* [Exercise requirements]:
Retrieve every line of the data holding the word "eventual".
======== Supplied data ========
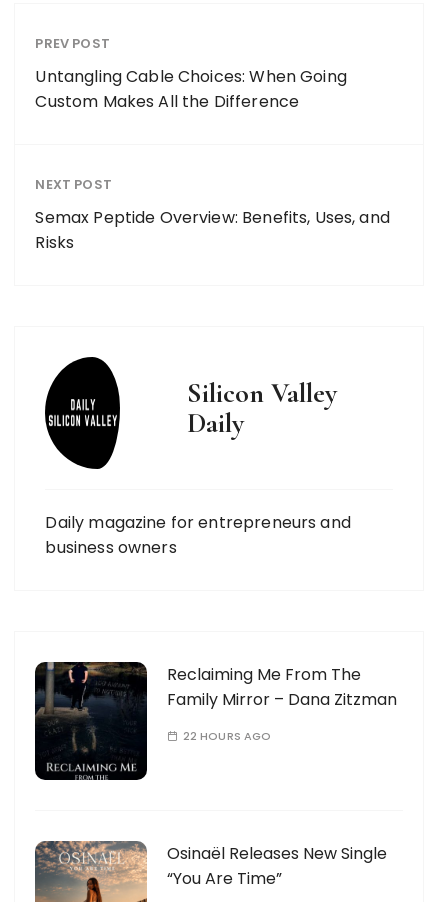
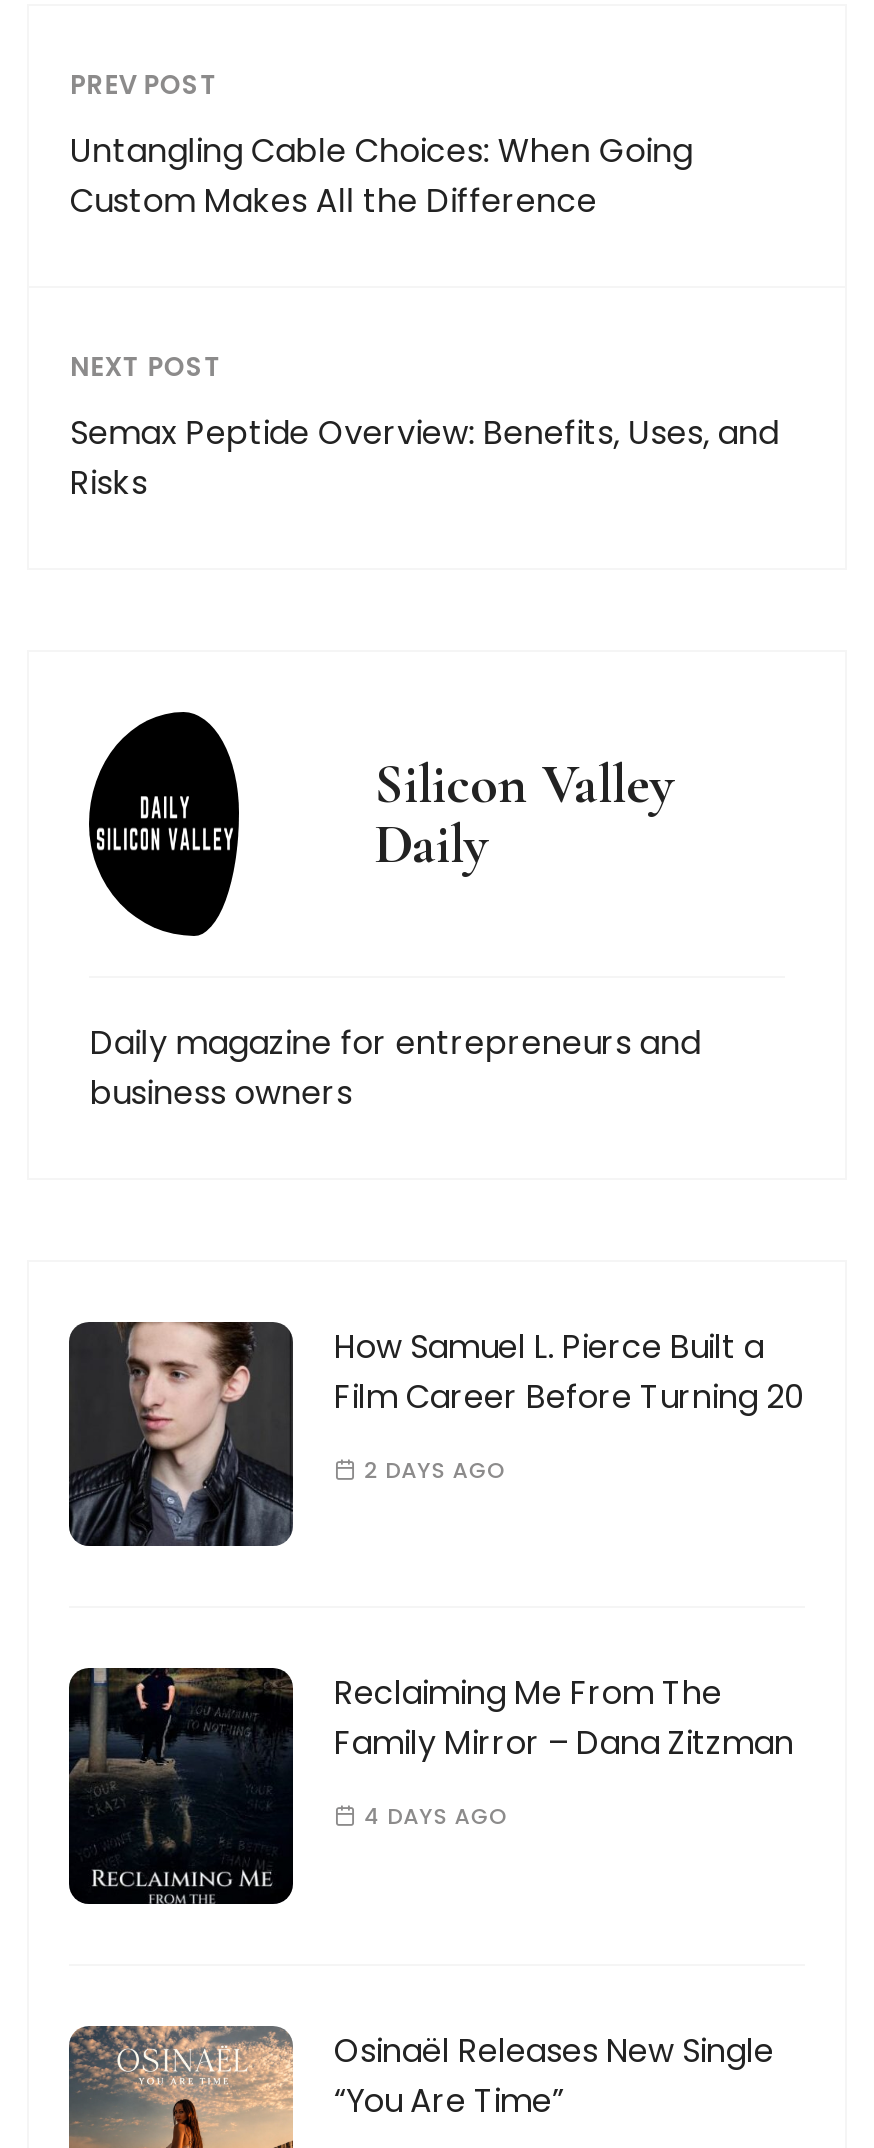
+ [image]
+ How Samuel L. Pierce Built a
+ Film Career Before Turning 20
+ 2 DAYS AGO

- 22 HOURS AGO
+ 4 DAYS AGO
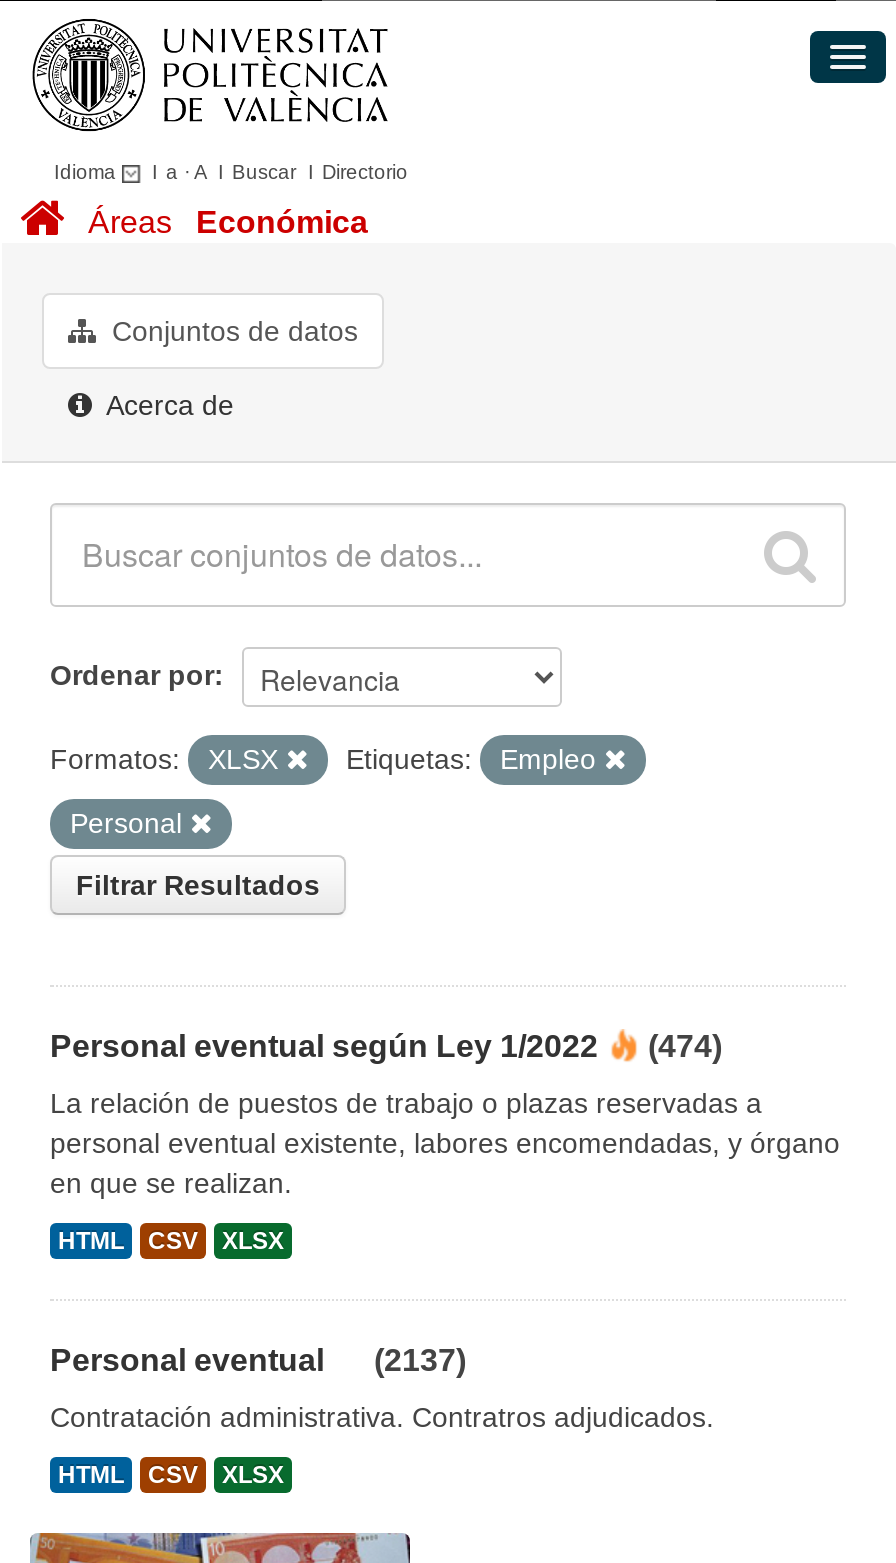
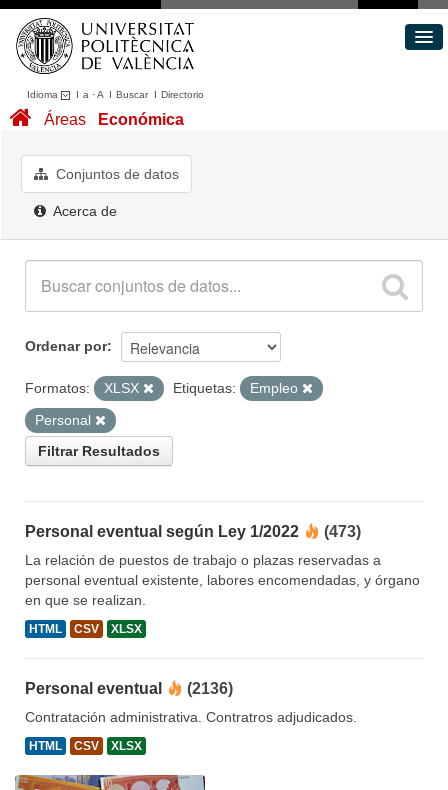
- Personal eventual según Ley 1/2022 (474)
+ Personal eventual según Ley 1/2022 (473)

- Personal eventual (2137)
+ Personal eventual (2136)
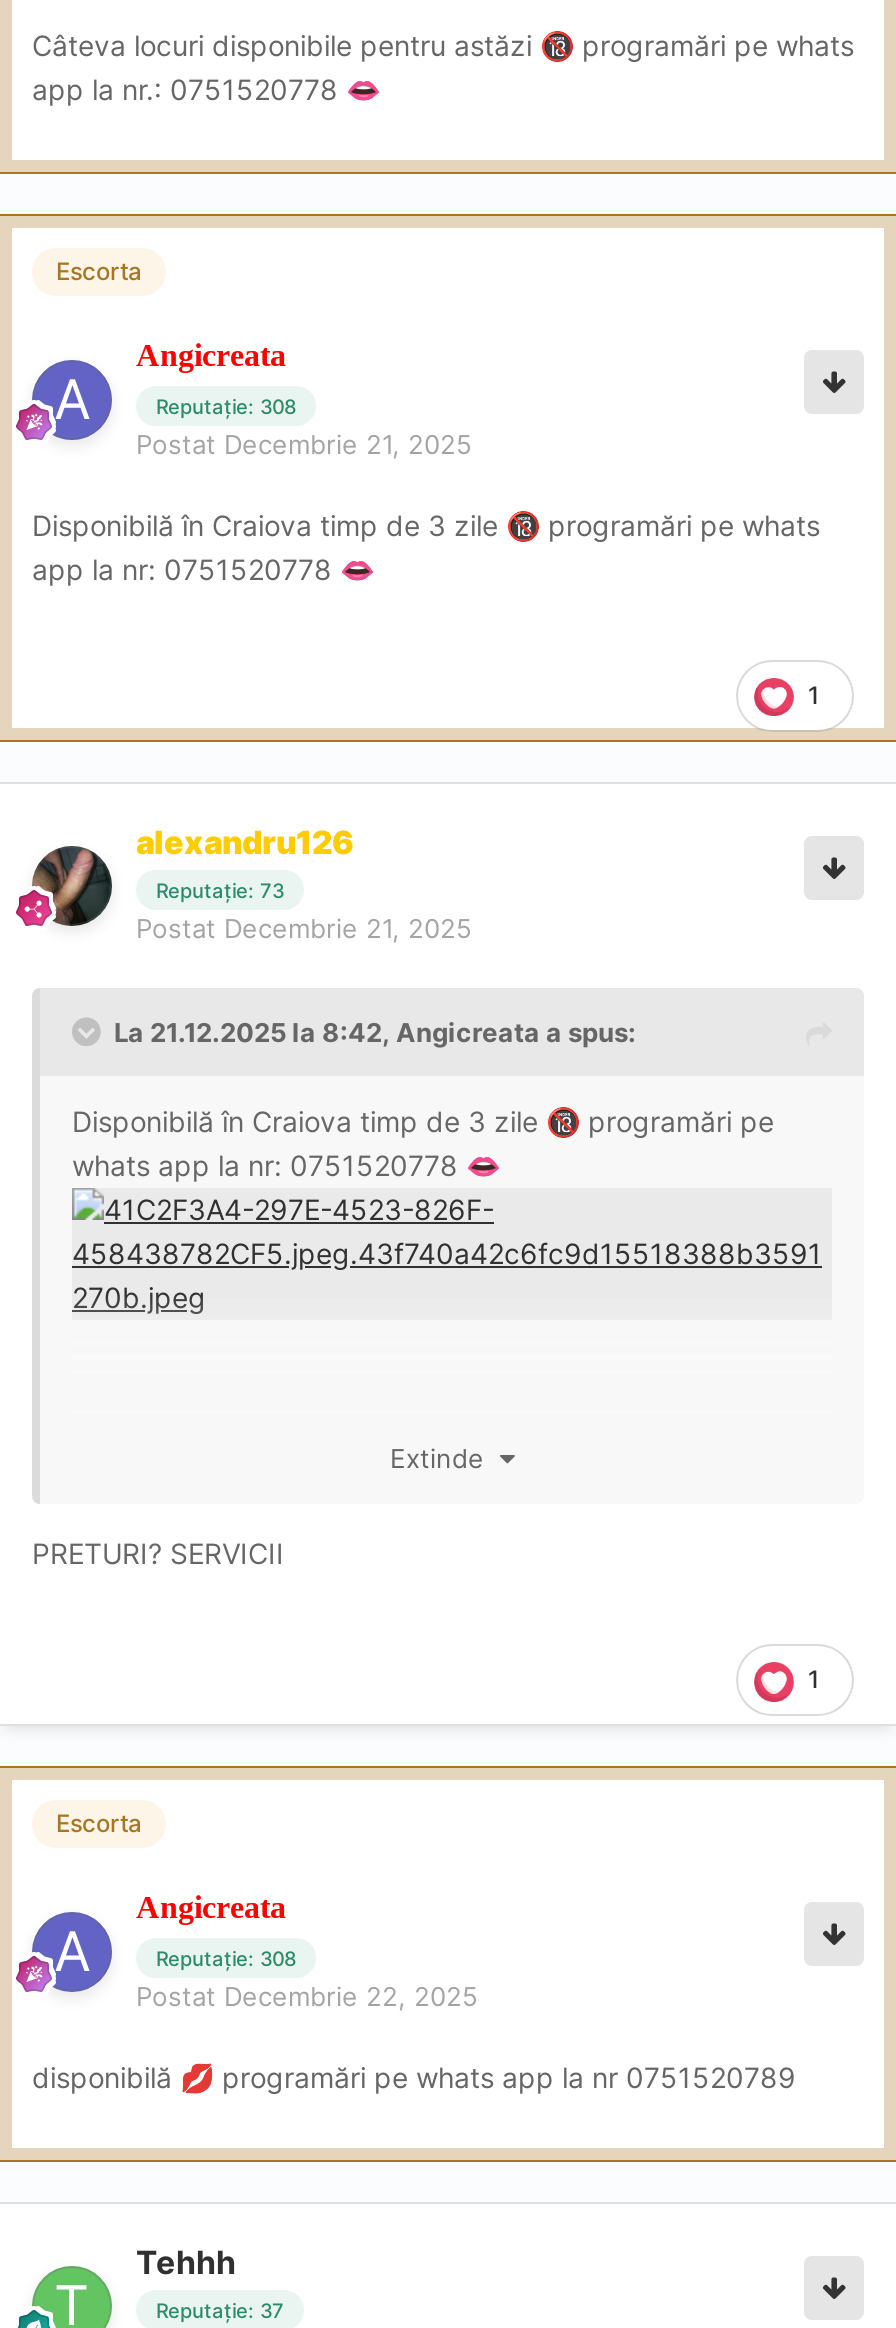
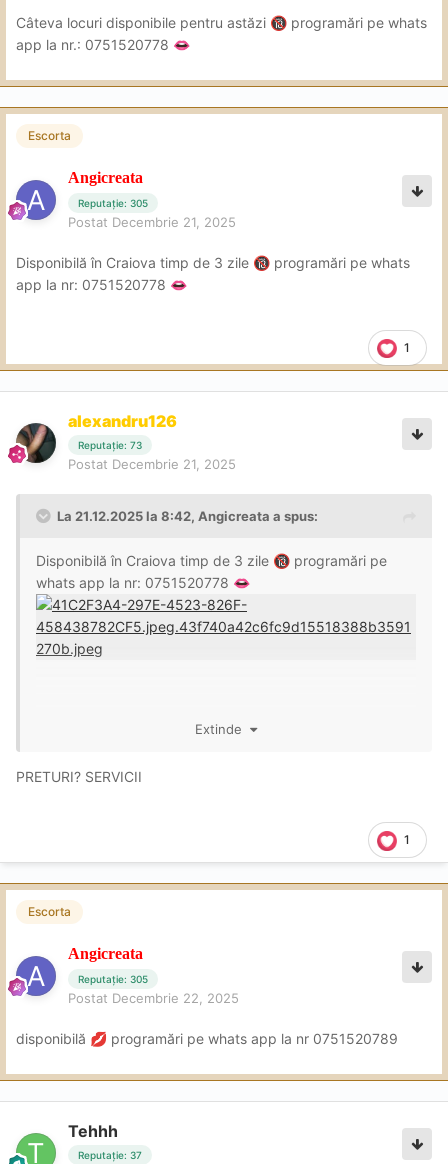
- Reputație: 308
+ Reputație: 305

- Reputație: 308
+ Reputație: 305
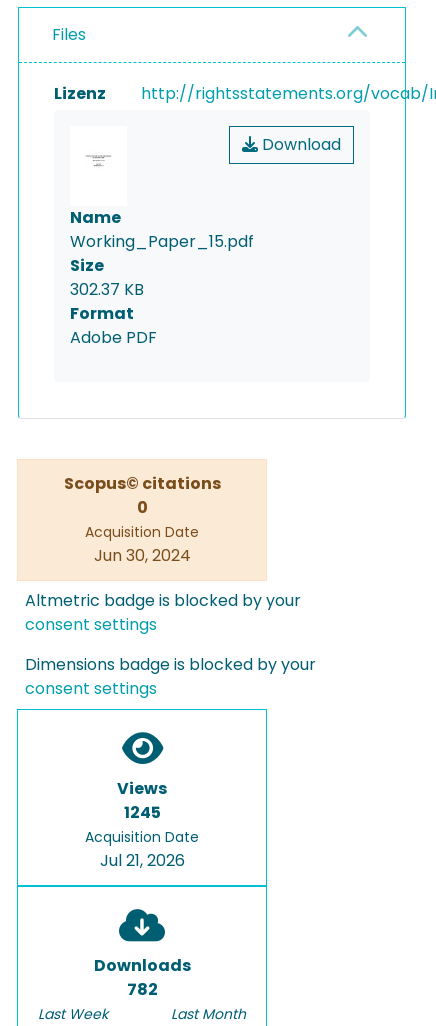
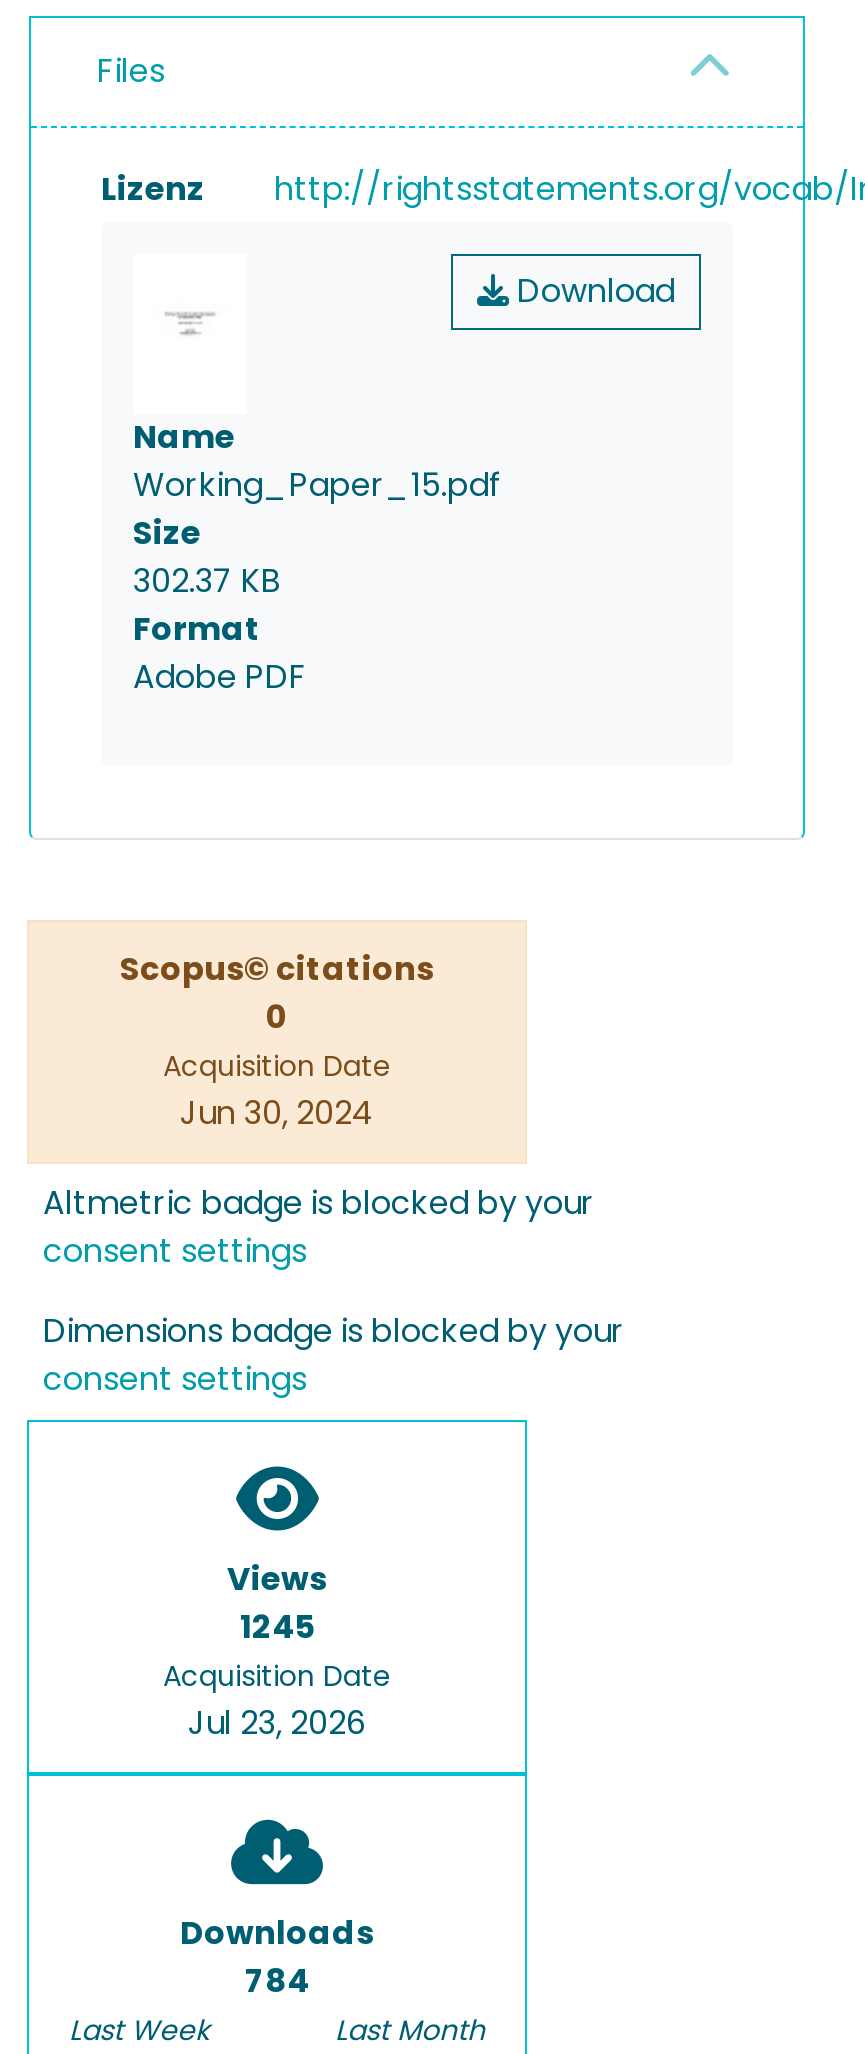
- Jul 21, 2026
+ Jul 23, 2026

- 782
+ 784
========
* [Your response]:
- Personal eventual según Ley 1/2022 (474)
+ Personal eventual según Ley 1/2022 (473)
- Personal eventual (2137)
+ Personal eventual (2136)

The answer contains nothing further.